1

I'am just looking for Is there any particular Ids for files that are stored in a directory If yes how we can fetch that one through python. I have tried this one and i got a dict . But no where I can't see any unique Ids.

import os
cur = os.getcwd()

info = os.stat(cur)
print(info.__str__())

I got something like this :

os.stat_result (st_mode=33204, st_ino=21511460, st_dev=2049, st_nlink=1, st_uid=1001, st_gid=1001, st_size=378, st_atime=1516787918, st_mtime=1516787918, st_ctime=1516787918)

I have referred for st_ino that means inode number.But when I tried with program I observed that also changes some times.
If there any such ids are available can we fetch the file with those Ids ?

EDIT: As variables hold a id. Am wonder is there any similar one in file system while creating a file.

Vikas Periyadath
  • 3,088
  • 1
  • 21
  • 33
  • you can check the crc of the file, this would be the best idea i guess – F. Leone Jan 24 '18 at 10:27
  • what is the syntax to check the crc ? – Vikas Periyadath Jan 24 '18 at 10:28
  • `filepath/filename` is unique. – Psytho Jan 24 '18 at 10:28
  • If the file path change how can I find same file ? – Vikas Periyadath Jan 24 '18 at 10:32
  • 1
    @VikasDamodar It's not the same then! The content is the same, not the file! – Psytho Jan 24 '18 at 10:38
  • please avoid crc! As a signature it will cause many collisions and is very error prone.
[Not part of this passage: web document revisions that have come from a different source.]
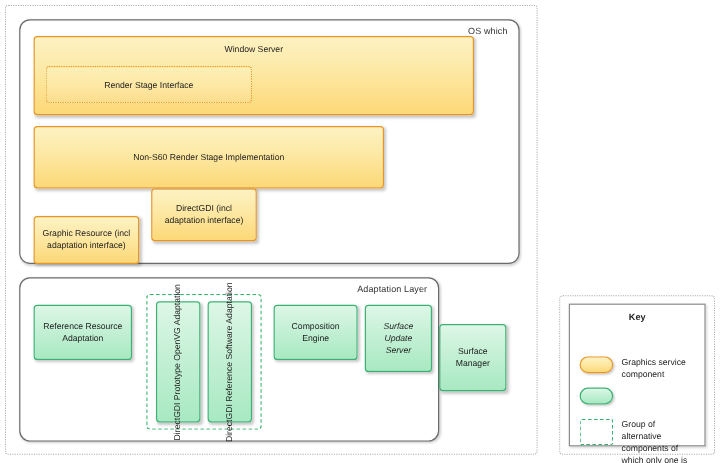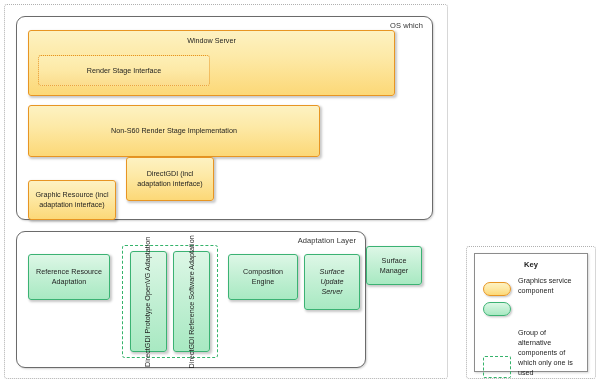--- a/index.html
+++ b/index.html
@@ -132,21 +132,22 @@
     text-align: center;
     font-size: 7.6px;
     font-weight: bold;
     color: #1d1d1d;
   }
   .key-row {
     position: absolute;
     left: 8px;
     right: 6px;
     display: flex;
-    align-items: flex-end;
+    align-items: flex-start;
+    margin-top: 21px;
   }
   #key-row-service    { top: 22px; }
   #key-row-adaptation { top: 48px; }
   #key-row-group      { top: 74px; }
 
   .key-swatch {
     width: 28px;
     height: 14px;
     flex: 0 0 28px;
     border-radius: 7px;
@@ -228,21 +229,21 @@
   </div>
 
   <div class="node adaptation" style="left:228px; top:254px; width:70px; height:46px;">
     <span>Composition Engine</span>
   </div>
 
   <div class="node adaptation" style="left:304px; top:254px; width:56px; height:56px;font-style:italic;">
     <span>Surface Update Server</span>
   </div>
 
-  <div class="node adaptation" style="left:366px; top:246px; width:56px; height:39px;">
+  <div class="node adaptation" style="left:366px; top:270px; width:56px; height:56px;">
     <span>Surface Manager</span>
   </div>
 
   <div id="key-box">
     <div id="key-title">Key</div>
 
     <div class="key-row" id="key-row-service">
       <div class="key-swatch service"></div>
       <div class="key-text">Graphics service component</div>
     </div>

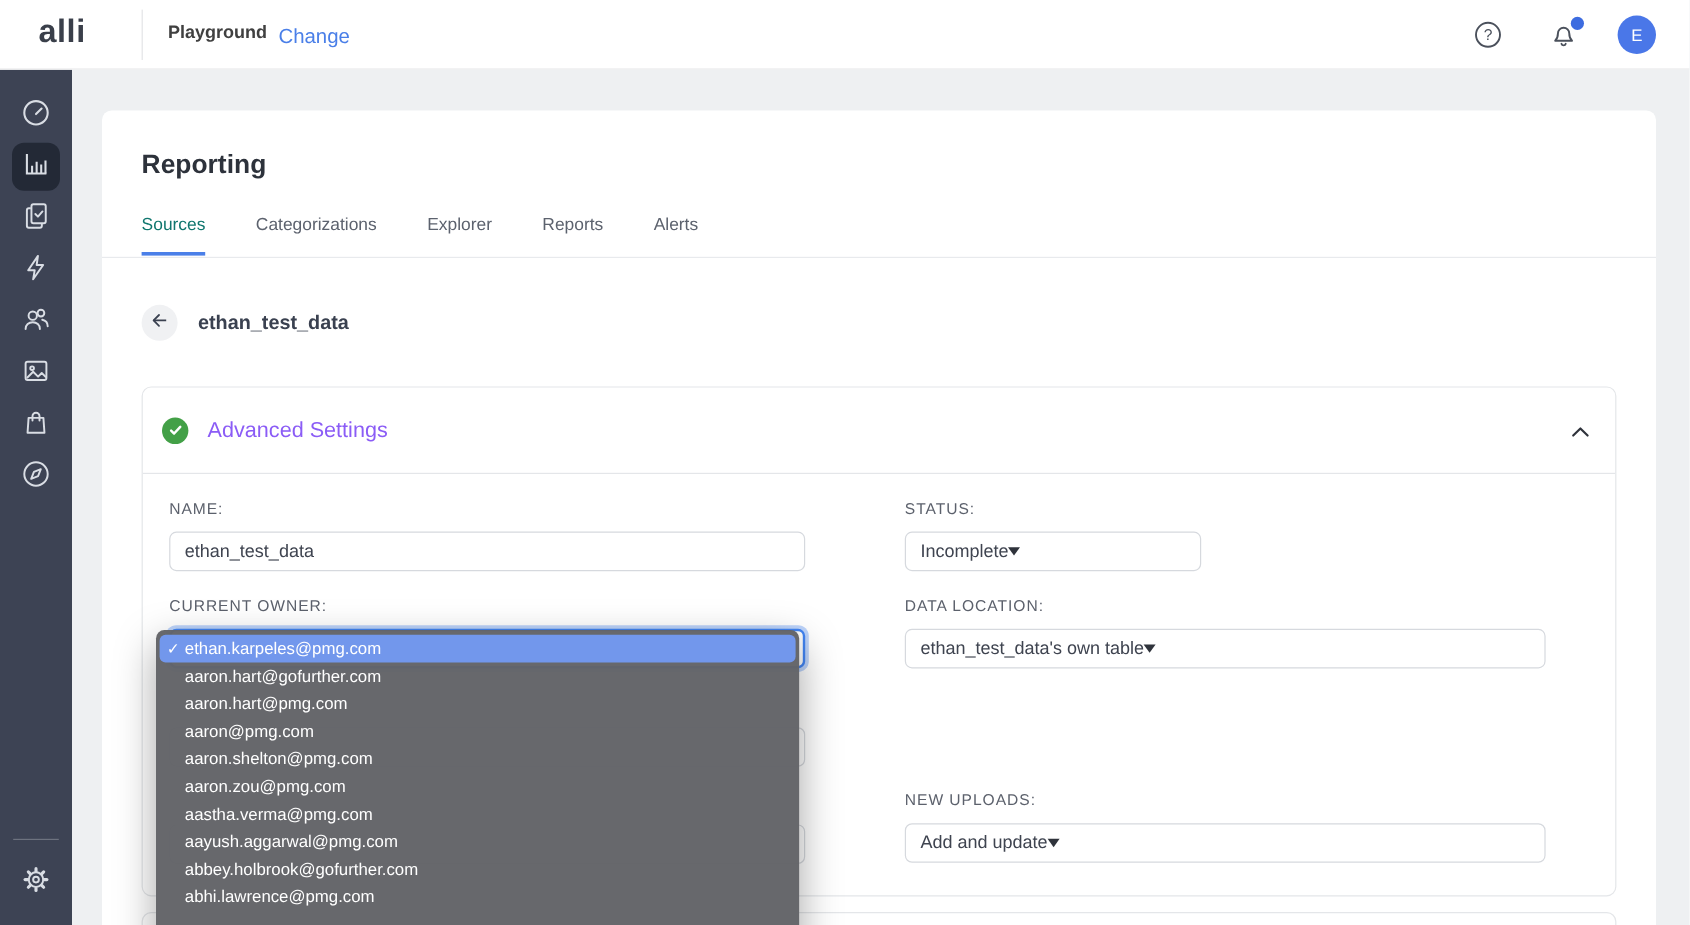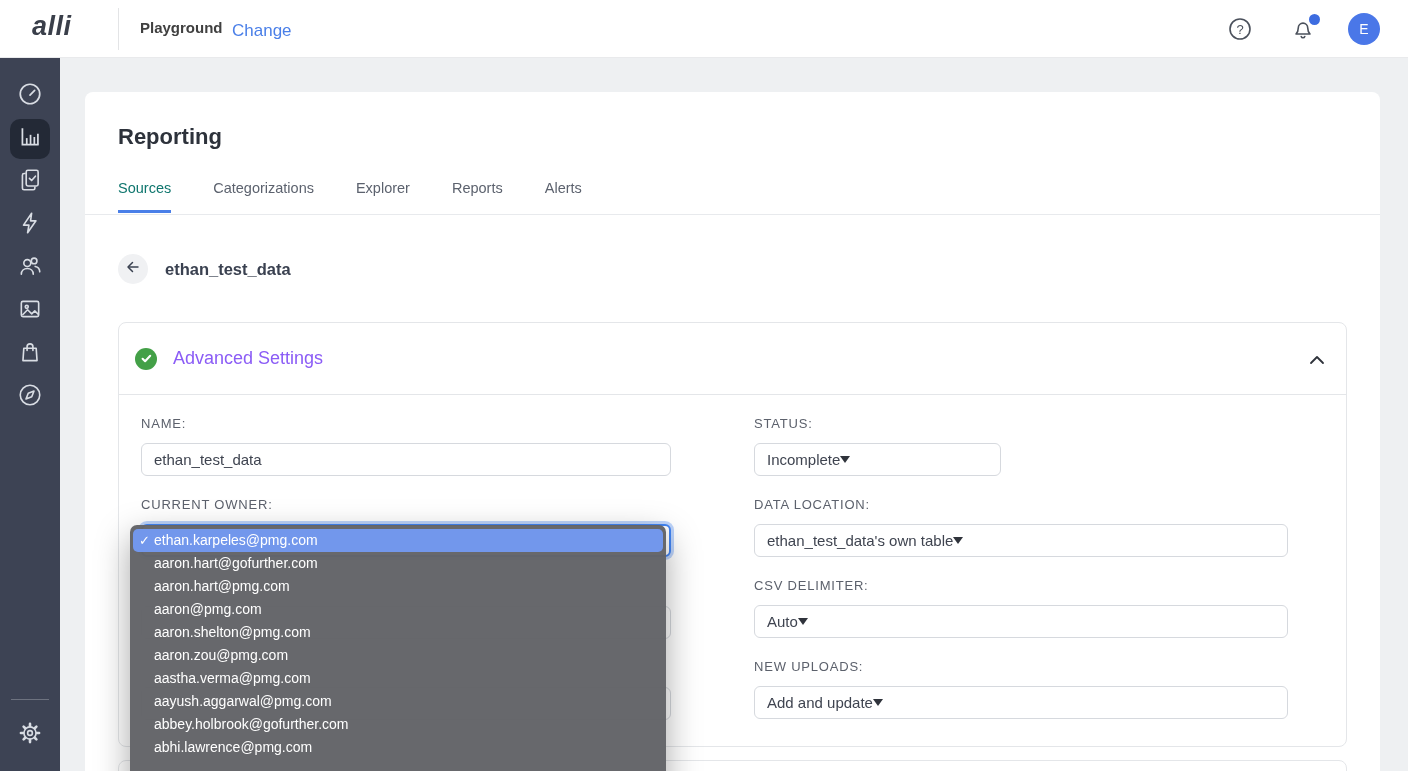--- a/index.html
+++ b/index.html
@@ -3,21 +3,21 @@
 <meta charset="utf-8">
 <style>
   * { margin:0; padding:0; box-sizing:border-box; }
   html,body { width:1408px; height:771px; overflow:hidden; }
   body { font-family:"Liberation Sans", sans-serif; background:#eef0f2; position:relative; }
 
   
   .header { position:absolute; top:0; left:0; width:1408px; height:58px; background:#ffffff;
             border-bottom:1px solid #e9eaec; z-index:30; display:flex; align-items:center; }
   .logo { position:absolute; left:32px; top:11px; font-size:27px; font-weight:700;
-          color:#3a3f4a; letter-spacing:0.5px;font-style:italic; }
+          color:#3a3f4a; letter-spacing:0.5px; }
   .header-divider { position:absolute; left:118px; top:8px; height:42px; width:1px; background:#e3e4e6; }
   .workspace { position:absolute; left:140px; top:19px; font-size:15px; font-weight:700; color:#404040; }
   .change-link { position:absolute; left:232px; top:21px; font-size:17px; color:#4a7fe8; cursor:pointer; }
   .help-btn { position:absolute; left:1227px; top:16px; width:26px; height:26px; cursor:pointer; }
   .bell-btn { position:absolute; left:1291px; top:16px; width:28px; height:28px; cursor:pointer; }
   .bell-dot { position:absolute; right:-1px; top:-2px; width:11px; height:11px; border-radius:50%; background:#3d6ce0; }
   .avatar { position:absolute; left:1348px; top:13px; width:32px; height:32px; border-radius:50%;
             background:#4a77e8; color:#fff; font-size:14px; display:flex; align-items:center;
             justify-content:center; cursor:pointer; }
 
@@ -248,27 +248,20 @@
     </div>
     <div class="field-group" style="left:635px; top:174px; width:534px;">
       <div class="field-label">DATA LOCATION:</div>
       <div class="select-box">
         <span>ethan_test_data's own table</span>
         <span class="caret"></span>
       </div>
     </div>
 
     <div class="hidden-box" style="left:22px; top:283px; width:530px;"></div>
-    <div class="field-group" style="left:635px; top:255px; width:534px;">
-      <div class="field-label">CSV DELIMITER:</div>
-      <div class="select-box">
-        <span>Auto</span>
-        <span class="caret"></span>
-      </div>
-    </div>
 
     <div class="hidden-box" style="left:22px; top:364px; width:530px;"></div>
     <div class="field-group" style="left:635px; top:336px; width:534px;">
       <div class="field-label">NEW UPLOADS:</div>
       <div class="select-box">
         <span>Add and update</span>
         <span class="caret"></span>
       </div>
     </div>
   </div>

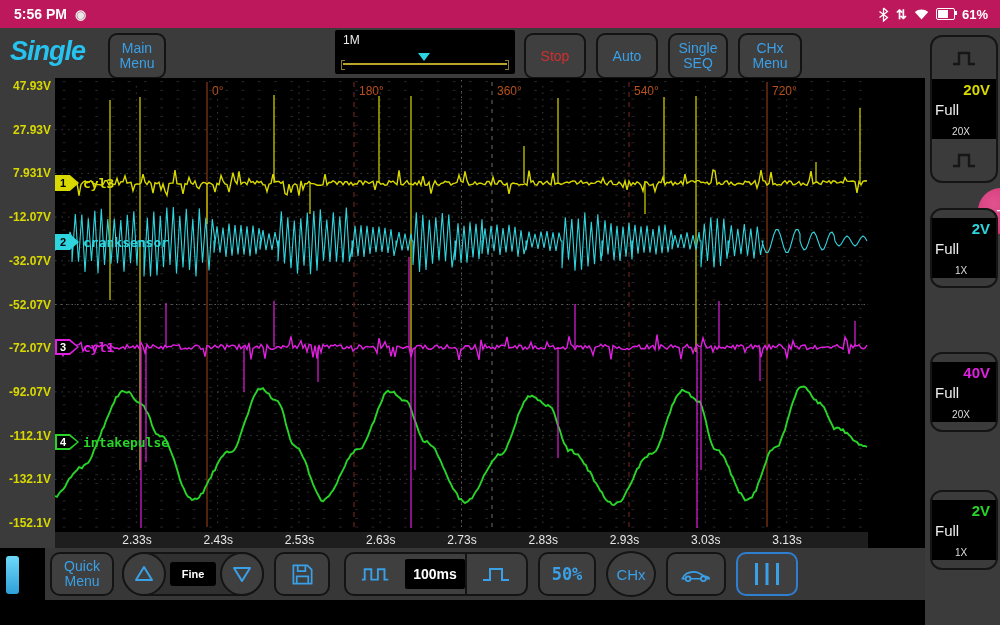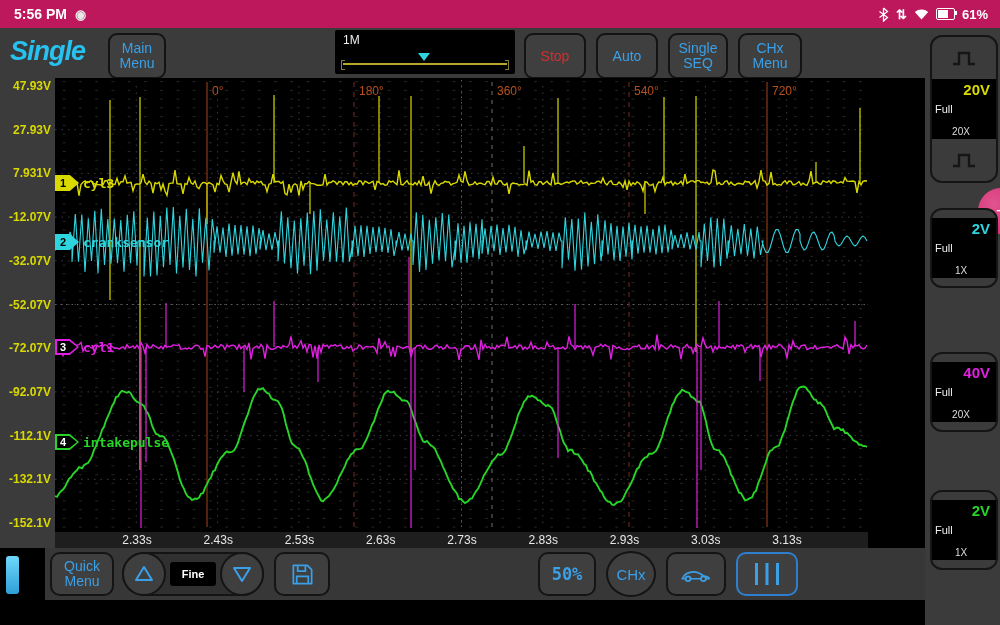--- a/index.html
+++ b/index.html
@@ -49,21 +49,21 @@
   .tag-label{margin-left:4px;font-family:"DejaVu Sans Mono",monospace;font-size:13px;font-weight:bold;}
   
   .timebar{position:absolute;left:55px;top:532px;width:813px;height:16px;background:#1e1e1e;}
   .tlabel{position:absolute;top:1px;transform:translateX(-50%);color:#e8e8e8;font-size:12px;}
   
   .rightpanel{position:absolute;left:925px;top:28px;width:75px;height:597px;background:#3b3b3b;}
   .rp-group{position:absolute;left:5px;width:64px;background:#3b3b3b;border:2px solid #151515;border-radius:12px;}
   .rp-icon{height:42px;display:flex;align-items:center;justify-content:center;}
   .chbox{position:relative;height:60px;background:#000;}
   .chbox .cb-val{position:absolute;right:6px;top:2px;font-size:15px;font-weight:bold;}
-  .chbox .cb-full{position:absolute;left:3px;top:50%;transform:translateY(-50%);color:#eee;font-size:11px;}
+  .chbox .cb-full{position:absolute;left:3px;top:50%;transform:translateY(-50%);color:#eee;font-size:15px;}
   .chbox .cb-probe{position:absolute;left:0;right:6px;bottom:2px;text-align:center;color:#ddd;font-size:10px;}
   .dcicon{position:absolute;right:3px;top:47%;width:12px;}
   .dcicon .l1{height:2px;background:#ddd;margin-bottom:2px;}
   .dcicon .l2{height:2px;background:repeating-linear-gradient(90deg,#ddd 0 2px,transparent 2px 4px);}
   .fab{position:absolute;left:53px;top:160px;width:46px;height:46px;border-radius:50%;
        background:radial-gradient(circle at 35% 35%,#e0548e,#d6246e);color:#fff;font-size:17px;
        display:flex;align-items:center;justify-content:center;}
   
   .toolbar{position:absolute;left:45px;top:548px;width:880px;height:52px;background:#373737;}
   .tbtn{position:absolute;top:4px;height:44px;background:#3f3f3f;border:2px solid #141414;border-radius:10px;
@@ -300,20 +300,35 @@
     </div>
 
     <div class="tbtn" style="left:229px;width:56px;">
       <svg width="25" height="25" viewBox="0 0 26 26">
         <path d="M3.5 3.5 H18 L22.5 8 V22.5 H3.5 Z" fill="none" stroke="#3aa0e8" stroke-width="1.8" stroke-linejoin="round"></path>
         <path d="M8 3.5 V9.5 H16 V3.5" fill="none" stroke="#3aa0e8" stroke-width="1.8"></path>
         <path d="M7 22.5 V15 H19 V22.5" fill="none" stroke="#3aa0e8" stroke-width="1.8"></path>
       </svg>
     </div>
 
+    <div class="tbtn" style="left:299px;width:184px;padding:0;">
+      <div class="acqcell" style="width:62px;">
+        <svg width="32" height="20" viewBox="0 0 34 20">
+          <path d="M2 16 H5 V5 H12 V16 H19 V5 H26 V16 H30" fill="none" stroke="#3aa0e8" stroke-width="2"></path>
+        </svg>
+      </div>
+      <div class="acqcell" style="width:60px;">
+        <span class="msbox">100ms</span>
+      </div>
+      <div class="acqcell" style="width:62px;border-left:2px solid #141414;">
+        <svg width="30" height="20" viewBox="0 0 30 20">
+          <path d="M2 16 H9 V5 H21 V16 H28" fill="none" stroke="#3aa0e8" stroke-width="2"></path>
+        </svg>
+      </div>
+    </div>
 
     <div class="tbtn" style="left:493px;width:58px;">
       <span class="pct">50%</span>
     </div>
 
     <div class="tbtn circlebtn" style="left:561px;width:50px;height:46px;top:3px;">
       <span style="font-size:15px;">CHx</span>
     </div>
 
     <div class="tbtn" style="left:621px;width:60px;">

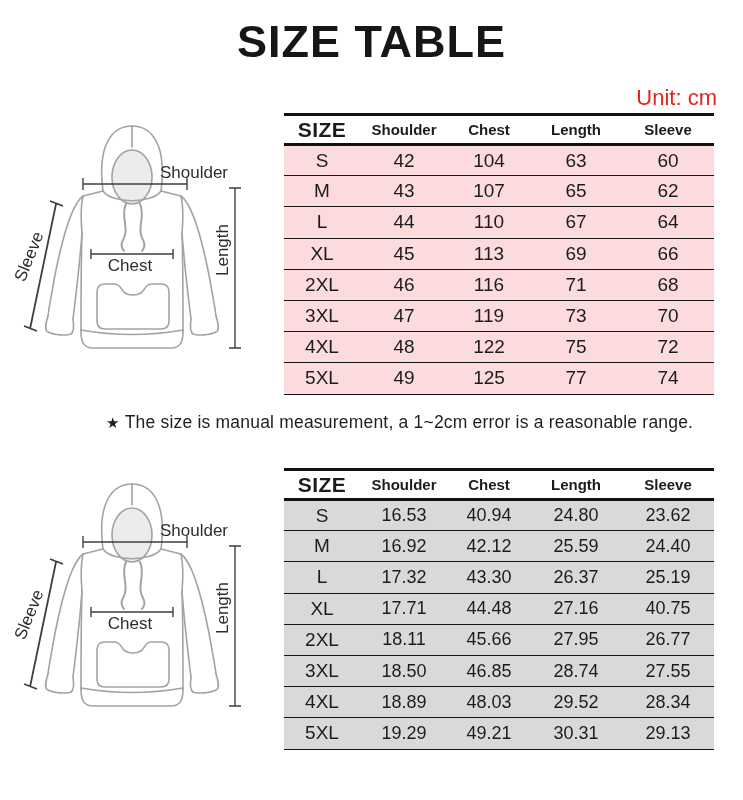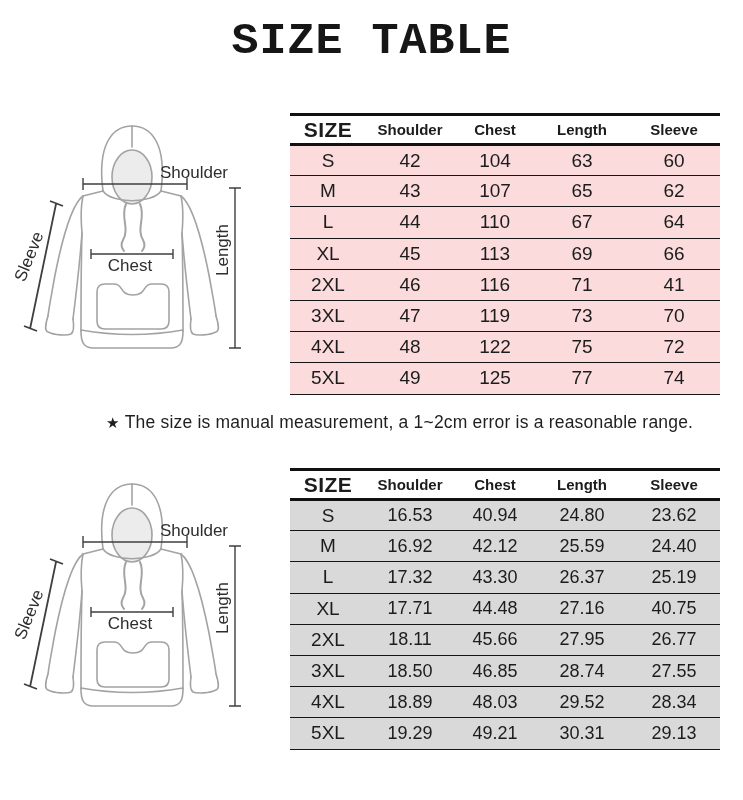--- a/index.html
+++ b/index.html
@@ -9,37 +9,37 @@
     position: relative;
     overflow: hidden;
     font-family: "Liberation Sans", sans-serif;
   }
   .page { position: absolute; inset: 0; }
 
   
   .title {
     position: absolute; top: 16px; left: 0; width: 100%;
     margin: 0; text-align: center;
-    font-family: Liberation Mono, monospace;
+    font-family: Liberation Sans, sans-serif;
     font-weight: 700; font-size: 45px; letter-spacing: 1px;
     color: #161616;
   }
 
   
   .unit {
     position: absolute; left: 287px; width: 430px;
     text-align: right; color: #e42521;
     font-size: 22px; font-weight: 400;
   }
   .unit-cm   { top: 85px; }
   .unit-inch { top: 440px; }
 
   
   .size-table {
-    position: absolute; left: 290px; width: 430px;
+    position: absolute; left: 284px; width: 430px;
     border-collapse: collapse; table-layout: fixed;
     color: #1c1c1c;
   }
   .table-cm   { top: 113px; }
   .table-inch { top: 468px; }
   .size-table th, .size-table td { text-align: center; padding: 0; }
   .size-table thead tr {
     height: 30px; background: #ffffff;
     border-top: 3px solid #111111;
     border-bottom: 3px solid #111111;
@@ -69,20 +69,21 @@
     font-size: 17px; fill: #2e2e2e;
   }
 </style>
 </head>
 <body>
 
 <div class="page">
 
   <h1 class="title">SIZE TABLE</h1>
 
+  <div class="unit unit-cm">Unit: cm</div>
 
   <svg class="hoodie hoodie-cm" viewBox="0 0 280 300">
     <g stroke="#a3a3a3" stroke-width="1.6" fill="none" stroke-linecap="round" stroke-linejoin="round">
       <path d="M103,91 C97,45 112,26 132,26 C152,26 167,45 161,91"></path>
       <path d="M132,26 L132,47"></path>
       <ellipse cx="132" cy="77" rx="20" ry="27" fill="#ececec"></ellipse>
       <path d="M103,91 C112,104 152,104 161,91"></path>
       <path d="M103,91 L83,96 M161,91 L181,96"></path>
       <path d="M83,96 C72,104 62,140 55,175 C52,192 49,207 48,216"></path>
       <path d="M48,216 C45,225 45,231 48,232 C54,235 67,236 71,234 C74,232 74,226 73,219"></path>
@@ -167,21 +168,21 @@
           <td>113</td>
           <td>69</td>
           <td>66</td>
         </tr>
 
         <tr>
           <td class="size-cell">2XL</td>
           <td>46</td>
           <td>116</td>
           <td>71</td>
-          <td>41</td>
+          <td>68</td>
         </tr>
 
         <tr>
           <td class="size-cell">3XL</td>
           <td>47</td>
           <td>119</td>
           <td>73</td>
           <td>70</td>
         </tr>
Better use SHA or even the old MD5 for instance. – kriss Jan 24 '18 at 11:01
  • @Psytho that is right one . But I actually the thing I want to know that is there any global ids that are representing each file, If yes can we fetch the file with that id(If I don't know the path and file name but knows that ID ) ? – Vikas Periyadath Jan 24 '18 at 11:43
  • Check https://unix.stackexchange.com/questions/92816/can-a-file-be-retrieved-by-its-inode inodes are uniquer numbers in a file systems, but file access functions can't use them to access files, that is because the file system security models relies on directory traversal (well, on Unix, and it's a bit more complicated). – kriss Jan 25 '18 at 09:51
  • https://stackoverflow.com/questions/36092559/open-file-by-inode – kriss Jan 25 '18 at 09:51
  • https://github.com/angrave/SystemProgramming/wiki/File-System,-Part-2:-Files-are-inodes-(everything-else-is-just-data...) – kriss Jan 25 '18 at 09:52

1 Answers1

1

The nearest thing to an id for a file (some unique number identifying the file in the filesystem) is called an inode, that's indeed the number returned by stat in the field st_ino.

This number may change in some circumstances even if the name of the file does not, for instance when the file is replaced by another one (copy), or deleted and recreated.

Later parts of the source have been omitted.